The first references made to a map of the Americas by Mercator in the Plantin records [5] appear in December 1569. Curiously though, in correspondence to Abraham Ortelius on May 9, 1572 [6] Mercator says he "hopes that he may himself eventually make use of the results of Ortelius' labour and studies for the representation of the New India."
The best explanation for this is that he was updating the map, which arguably corresponds with the evidence on the single-sheet located. Many place names along the coast appear in a thicker engraved line, indicating the use of a different burin [7]; place names also appear over the dots representing the sea. What appears to be the original nomenclature is largely free of them. A close inspection of the calligraphy on the map section itself reveals numerous similarities with the famous Mercator italic or chancery script [8] giving further support to the attribution. The possible two states could therefore be identified as follows:-
State 1, 1569. Lacking many place names on the west coast of South America.
State 2, c.1573. With additional nomenclature, the most noticeable of which is possibly the naming of the two islands lying at the Tropic of Capricorn, S. Felicis and S Nabor.

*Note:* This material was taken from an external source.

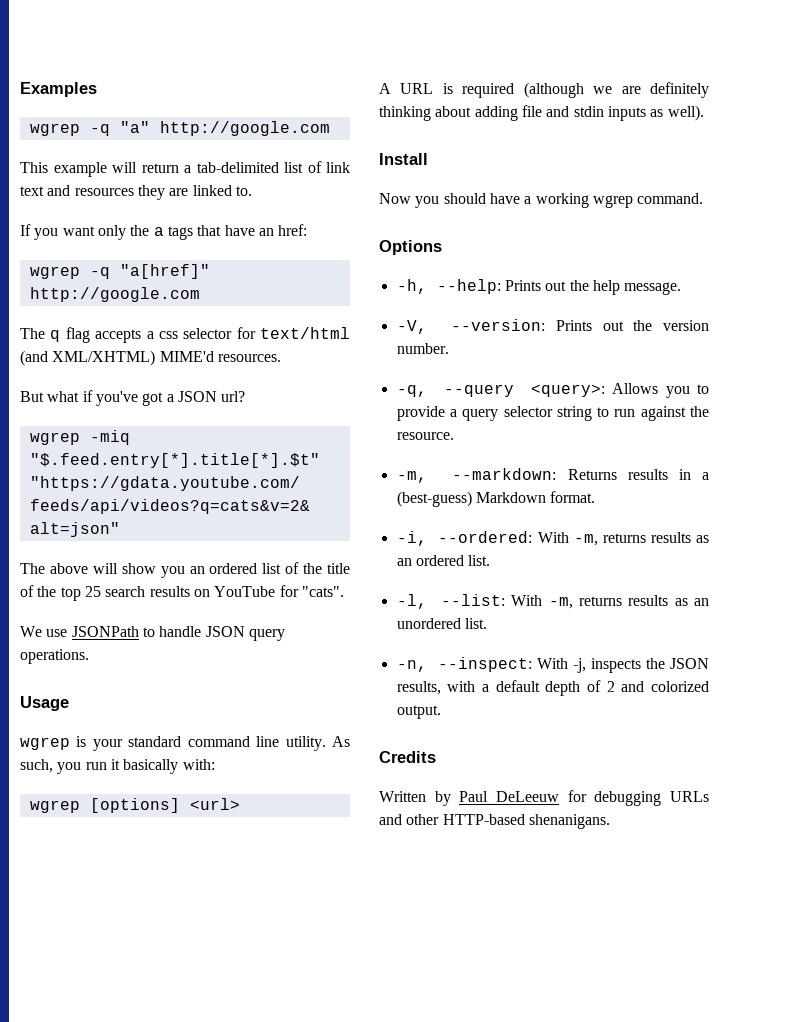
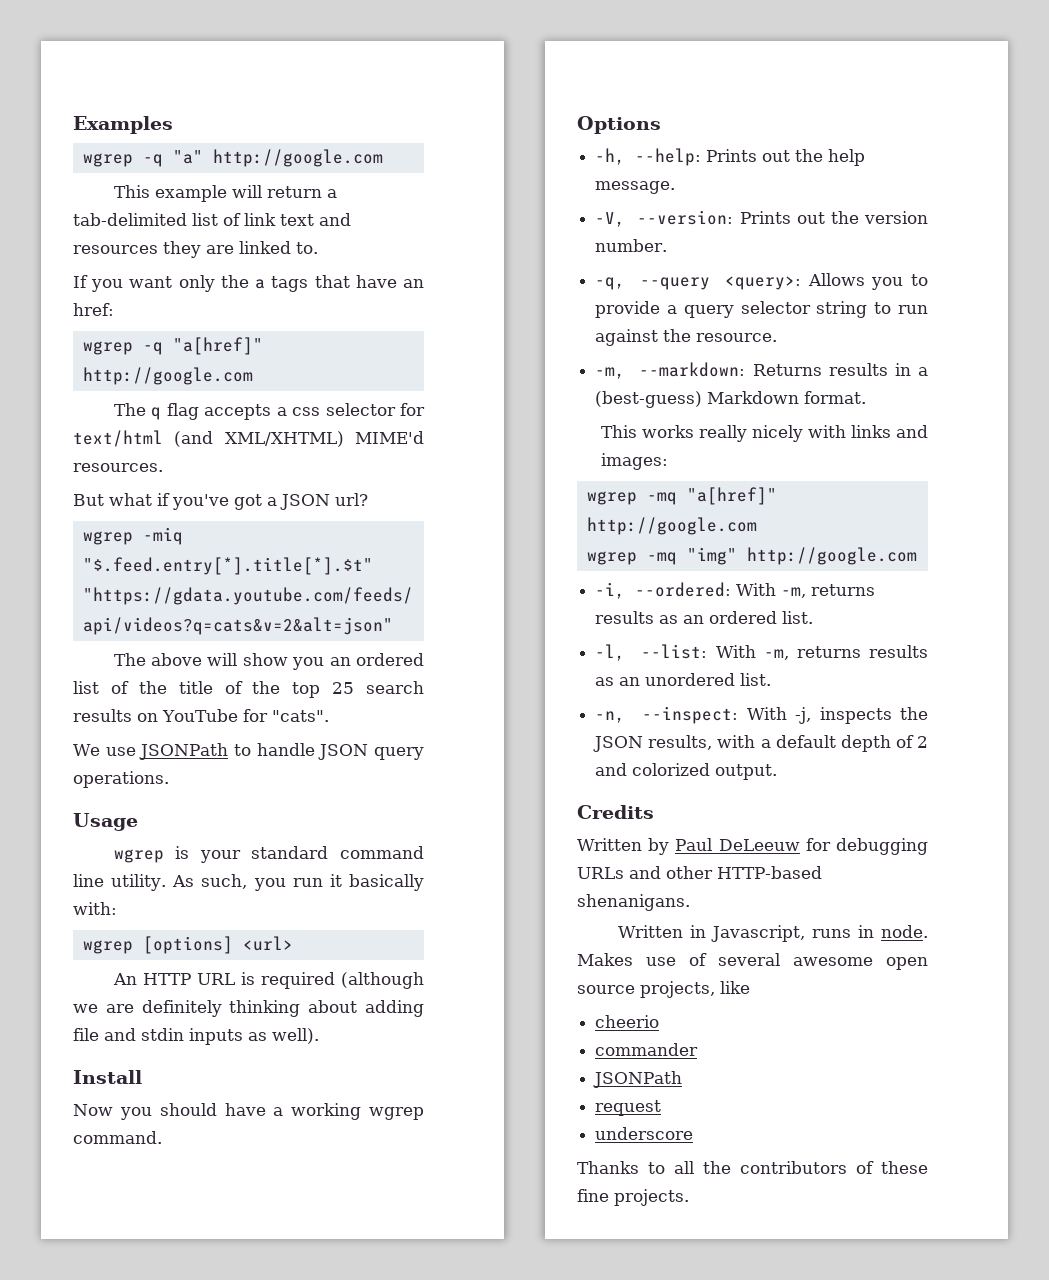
[379,83,391,94] A -> [112,973,191,985] An HTTP
(596, 497) none -> [600,425,928,442] [600,453,668,470] [586,487,777,505] [586,517,757,535] [586,547,917,565] // This works really nicely with links and images: // wgrep -mq "a[href]" http://google.com // wgrep -mq "img" http://google.com
(610, 821) none -> [617,925,928,942] [577,953,928,970] [577,981,750,998] [595,1015,660,1028] [595,1043,699,1056] [593,1071,683,1088] [595,1100,662,1116] [595,1127,694,1140] [577,1161,928,1174] [577,1189,689,1206] // Written in Javascript, runs in node. Makes use of several awesome open source projects, like // cheerio // commander // JSONPath // request // underscore // Thanks to all the contributors of these fine projects.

In 1923 further proof of the six-sheet map's existence was discovered by Roberto Almagià [9] who found a separately-engraved frontispiece for a wall map of America. [10] It is entitled "AMERICA Sive India Noua Gerardi Mercatoris Illustrissimi Ducis Iuli... Cosmographi Duysburgi Typis Aeneis" and is kept at the Biblioteca Universitaria Allesandrina, Rome. The style of the cartouche on this frontispiece is similar to that on the newly-discovered segment. The Rome frontispiece was found in a folio atlas that originally contained five wall maps, all with accompanying title sheets. These were Mercator's map of the Americas, his 1564 map of the British Isles (the only one still remaining today), his world map of 1569, and his maps of Europe, 1554, and the Holy Land, 1537. The border design on the newly- found segment bears a resemblance to that on Mercator's map of the Holy Land. [11] The legend in the cartouche briefly describes South America as witnessed by the famous André Thevet. The year 1569 when the Americas map appeared also marks the approximate publication date of Giovanni Francesco Camocio's wall map of America published in Venice. [12]
References:
- Head of Acquisitions, Geography and Map Division, Library of Congress.
- R. Shirley, The mapping of the world: early printed maps 1472-1700. Entry 119. (London: Holland Press, 1983; reprinted in 1993).
- Jan Denuce, Oud-Nederlansche kaartmakers in betrekking mit Plantijn (Antwerp and The Hague: 1912-13)I p.24; II pp.162-63, 287-88, 317-18, 321-33.
- "America sive India Nova" in third volume of Atlantis pars Altera.
- See Ref.3.
- See J.H. Hessels, Abrahami Ortelii et virorum eruditorum ad eundem Epistulae (Cambridge: 1887, reprinted Osnabruck, 1969) no. 38.
- The tool used to engrave in metal.
- See A.S. Osley, "Calligraphy — an aid to cartography," in Imago Mundi 24, pp.65-75.
- R. Almagià, The Geographical Journal, July 1923, pp.33-35.
- R. Karrow Jr., Mapmakers of the sixteenth century and their maps (Chicago: Speculum Orbis Press, 1993) p.376-406, particularly p.393, plate 56.18 illustrates the separate title page.
- G. Schilder, Monumenta Cartographica Neerlandica III (Amsterdam, 1990) p.115.
- The map is untitled and survives in four examples of differing states. G. Caraci, Tabulae Geographicae Vetutiores Vol.I (Florence: Lange, 1926) pp.37-48.